• Description of the task: Omit the pictures, then write out every entry exactly as it reads.

═════ Data for review ═════

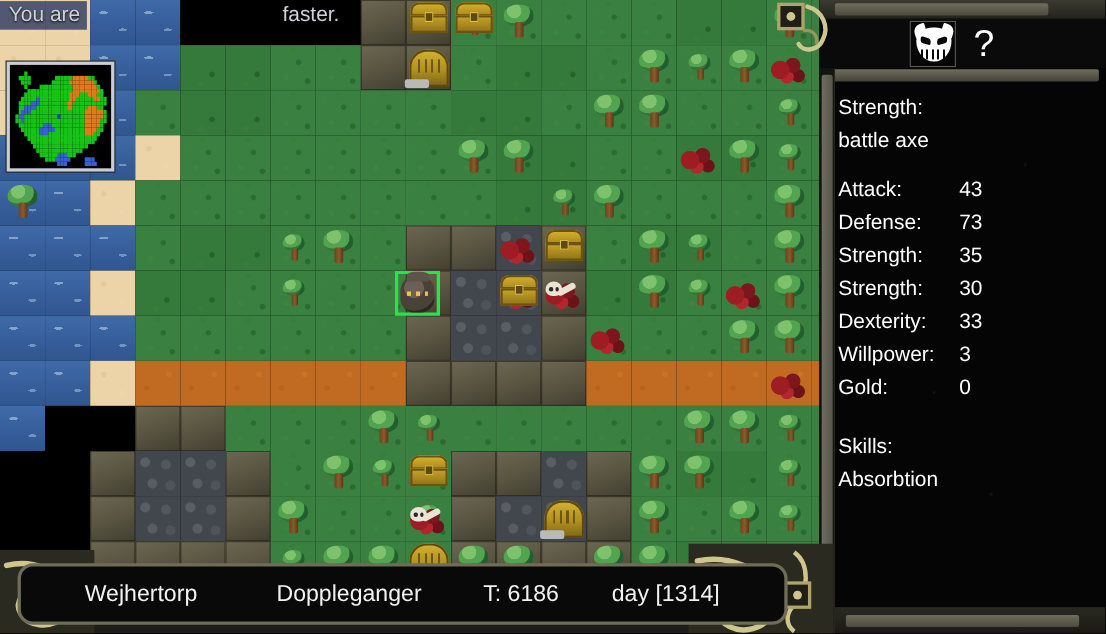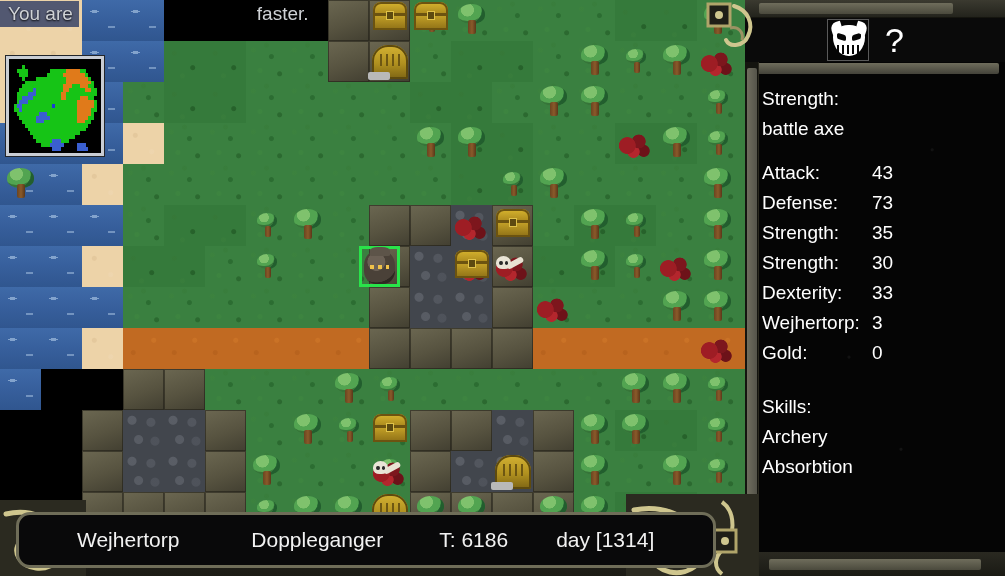--- a/index.html
+++ b/index.html
@@ -1337,7 +1337,7 @@
             <span class="val">33</span>
           </div>
           <div class="stat-row">
-            <span class="lbl">Wejhertorp:</span>
+            <span class="lbl">Willpower:</span>
             <span class="val">3</span>
           </div>
           <div class="stat-row">

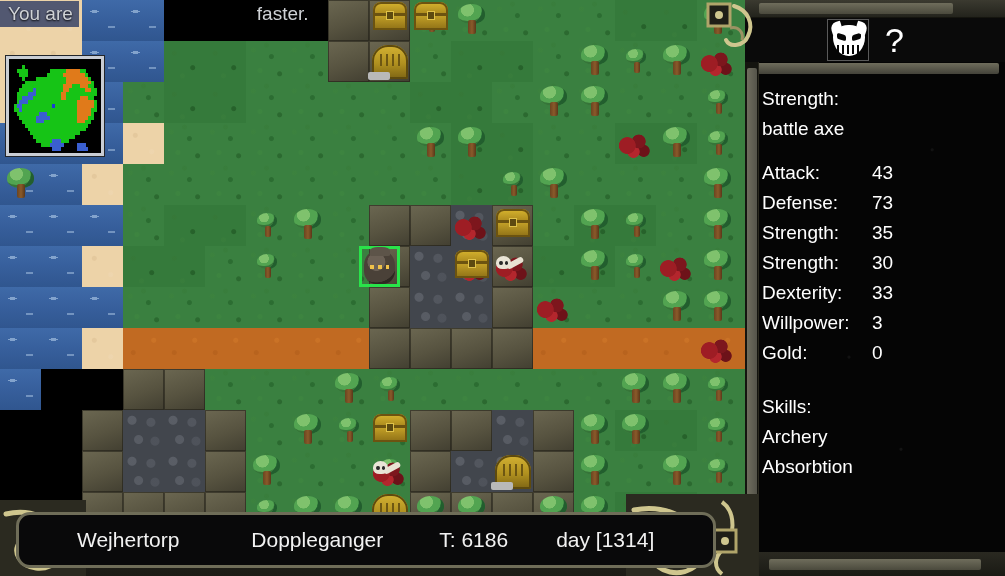--- a/index.html
+++ b/index.html
@@ -1348,7 +1348,6 @@
       <div class="gap-md"></div>
       <div class="p-row">Skills:</div>
       <div id="skill-list">
-          <div class="p-row">Archery</div>
           <div class="p-row">Absorbtion</div>
         </div>
     </div>

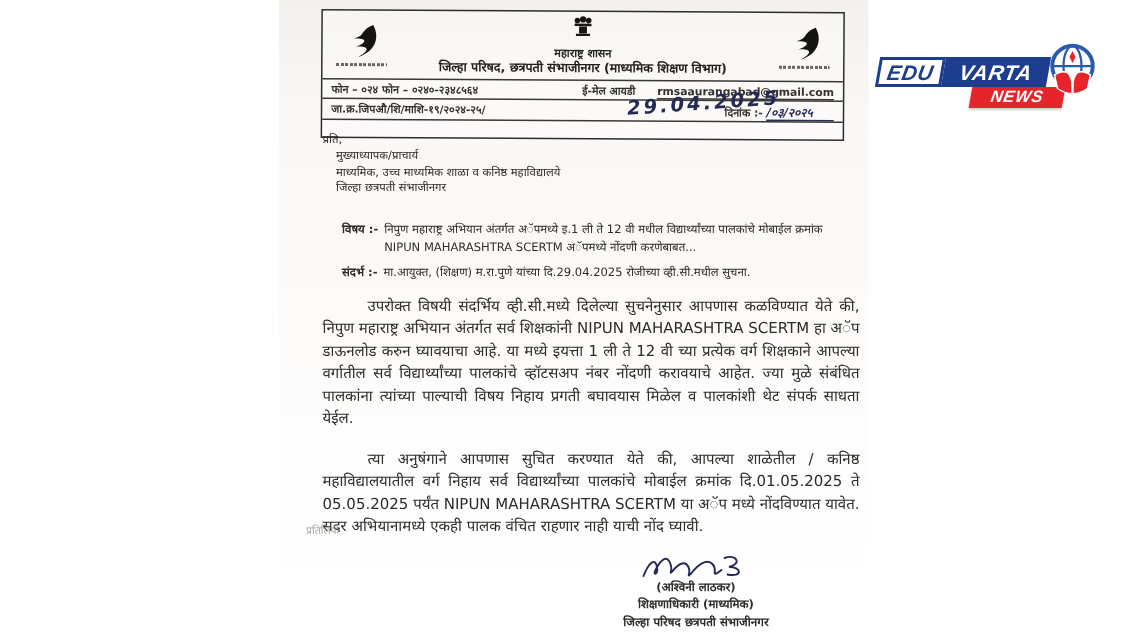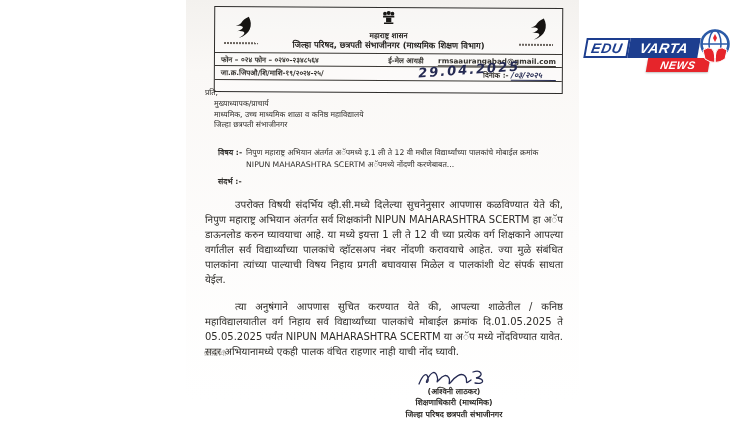--- a/index.html
+++ b/index.html
@@ -34,7 +34,7 @@
     letter-spacing:2px; transform:rotate(-4deg); font-style:italic; color:#252a52; font-weight:bold; }
 
   
-  .content { position:absolute; left:19px; top:88px; width:358px; color:#2e2c29; }
+  .content { position:absolute; left:29px; top:88px; width:358px; color:#2e2c29; }
   .recipient { font-size:7.6px; line-height:1.42; }
   .recipient .r-lines { margin-left:9px; }
   .subject-row, .ref-row { display:flex; gap:4px; font-size:7.7px; line-height:1.5; }

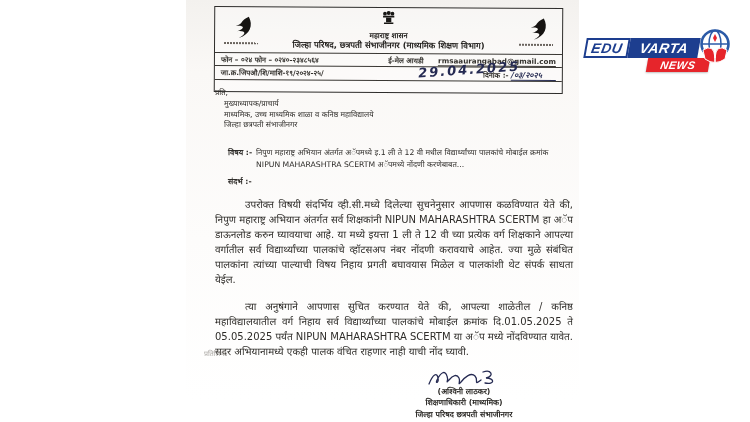--- a/index.html
+++ b/index.html
@@ -137,6 +137,7 @@
 
       <div class="ref-row">
         <span class="blk-label">संदर्भ :-</span>
+        <span class="blk-text">मा.आयुक्त, (शिक्षण) म.रा.पुणे यांच्या दि.29.04.2025 रोजीच्या व्ही.सी.मधील सुचना.</span>
       </div>
 
       <p class="body-para">उपरोक्त विषयी संदर्भिय व्ही.सी.मध्ये दिलेल्या सुचनेनुसार आपणास कळविण्यात येते की, निपुण महाराष्ट्र अभियान अंतर्गत सर्व शिक्षकांनी NIPUN MAHARASHTRA SCERTM हा अॅप डाऊनलोड करुन घ्यावयाचा आहे. या मध्ये इयत्ता 1 ली ते 12 वी च्या प्रत्येक वर्ग शिक्षकाने आपल्या वर्गातील सर्व विद्यार्थ्यांच्या पालकांचे व्हॉटसअप नंबर नोंदणी करावयाचे आहेत. ज्या मुळे संबंधित पालकांना त्यांच्या पाल्याची विषय निहाय प्रगती बघावयास मिळेल व पालकांशी थेट संपर्क साधता येईल.</p>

═════

• Response to the task:
--- a/index.html
+++ b/index.html
@@ -1337,7 +1337,7 @@
             <span class="val">33</span>
           </div>
           <div class="stat-row">
-            <span class="lbl">Wejhertorp:</span>
+            <span class="lbl">Willpower:</span>
             <span class="val">3</span>
           </div>
           <div class="stat-row">

--- a/index.html
+++ b/index.html
@@ -1348,7 +1348,6 @@
       <div class="gap-md"></div>
       <div class="p-row">Skills:</div>
       <div id="skill-list">
-          <div class="p-row">Archery</div>
           <div class="p-row">Absorbtion</div>
         </div>
     </div>

--- a/index.html
+++ b/index.html
@@ -34,7 +34,7 @@
     letter-spacing:2px; transform:rotate(-4deg); font-style:italic; color:#252a52; font-weight:bold; }
 
   
-  .content { position:absolute; left:19px; top:88px; width:358px; color:#2e2c29; }
+  .content { position:absolute; left:29px; top:88px; width:358px; color:#2e2c29; }
   .recipient { font-size:7.6px; line-height:1.42; }
   .recipient .r-lines { margin-left:9px; }
   .subject-row, .ref-row { display:flex; gap:4px; font-size:7.7px; line-height:1.5; }

--- a/index.html
+++ b/index.html
@@ -137,6 +137,7 @@
 
       <div class="ref-row">
         <span class="blk-label">संदर्भ :-</span>
+        <span class="blk-text">मा.आयुक्त, (शिक्षण) म.रा.पुणे यांच्या दि.29.04.2025 रोजीच्या व्ही.सी.मधील सुचना.</span>
       </div>
 
       <p class="body-para">उपरोक्त विषयी संदर्भिय व्ही.सी.मध्ये दिलेल्या सुचनेनुसार आपणास कळविण्यात येते की, निपुण महाराष्ट्र अभियान अंतर्गत सर्व शिक्षकांनी NIPUN MAHARASHTRA SCERTM हा अॅप डाऊनलोड करुन घ्यावयाचा आहे. या मध्ये इयत्ता 1 ली ते 12 वी च्या प्रत्येक वर्ग शिक्षकाने आपल्या वर्गातील सर्व विद्यार्थ्यांच्या पालकांचे व्हॉटसअप नंबर नोंदणी करावयाचे आहेत. ज्या मुळे संबंधित पालकांना त्यांच्या पाल्याची विषय निहाय प्रगती बघावयास मिळेल व पालकांशी थेट संपर्क साधता येईल.</p>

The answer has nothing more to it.